ACrazyWaytoMakeaFamily

Tuesday, September 19, 2006

This city is forbidden, baby...

Mike and I did the tourist thing today. Our guide, Jill, took us to the Temple of Heaven, the Lama Temple, Tiannamen Square, and the Forbidden City. Wow. Each place was amazing in its own way. Unfortunately, the hotel internet room doesn't allow us to upload pictures (they're also charging me two yuan a minute for the privileg of writing this, so I'll make it quick).

Where to begin? Beijing is bloody huge. Really big. The word "sprawling" comes to mind. It is smoggy. It is busy and crowded and people drive like they're in the bumper car ride at Cedar Point. It's awesome. The Temple of Heaven is a 273-hectacre park that is now used as open meeting space. People come there to exercise, sing, dance, do tai chi, play cards, play dominoes, play music, knit, or just talk. It's mind-boggling. Imagine literally hundreds--thousands--of people in groups big and small all engaging in some sort of playful activity, and all right on top of each other. We walked in the front gates, and there were women doing a ribbon dance--dancing while holding a wooden dowel that has a 20-foot colored ribbon attached to it. It's a beautiful, graceful thing. Directly behind them, two women were playing paddle ball. Across from and almost in their midst, probably 40 or 50 people are doing tai chi with a paddle and ball. At first, I thought the ball was somehow stuck to the paddle, but it's just the slow, graceful movement of the body and the turning of the paddle that keeps the ball on it--unless their tossing the ball in the air with the paddle and catching it behind their back.
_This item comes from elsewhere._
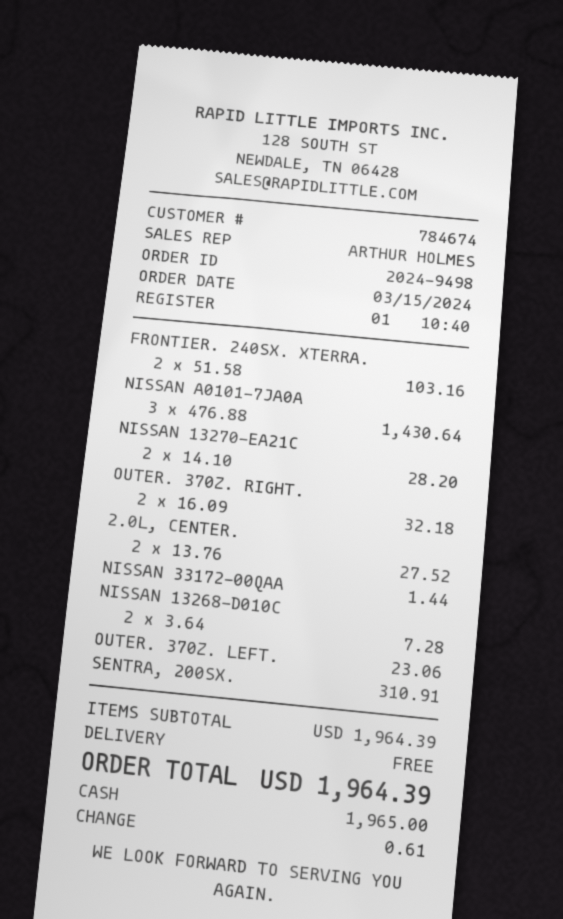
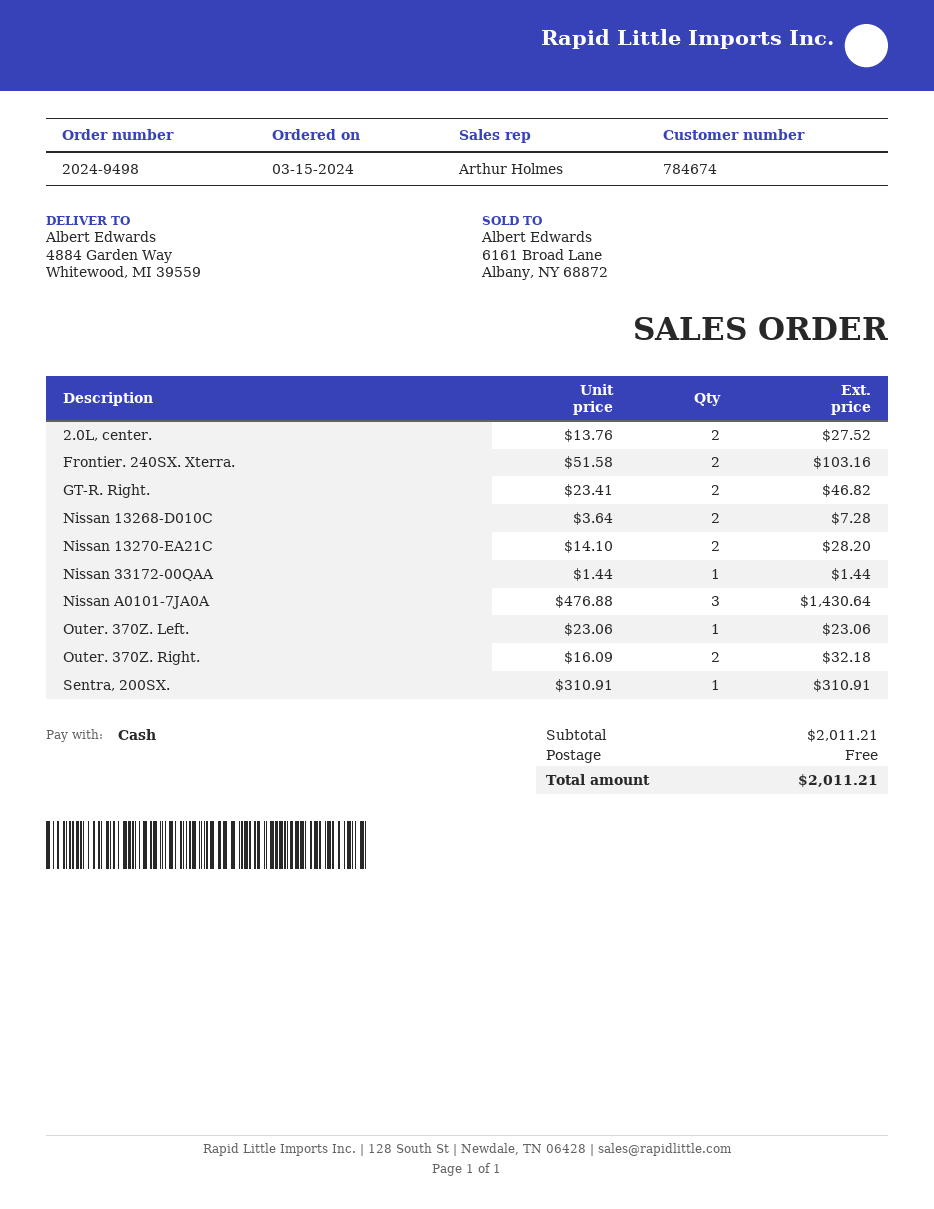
GT-R. Right.: none -> 2 x 23.41 = 46.82
subtotal: 1964.39 -> 2011.21
total: 1964.39 -> 2011.21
Across from them were about 20 couples dancing. And a large group of people doing tai chi. And then a group of people dancing and clapping along to the music (I noticed some generic version of The Locomotion as part of the soundtrack). And then there is an informal choir singing. You walk on, and there is a man telling jokes (I think that's what he was doing--he had a crowd and they were laughing). The Long Corridor is what the name implies-- it's about the length of a football field, and it's open on the sides. You walk inside it or outside next to it and hear a choir followed by a guitar and harmonica playing a traditional Chinese song followed by a man singing along with a boom box followed by a very old man with only half his teeth who is mouthing the words to the song the previous man is singing and dancing along to it.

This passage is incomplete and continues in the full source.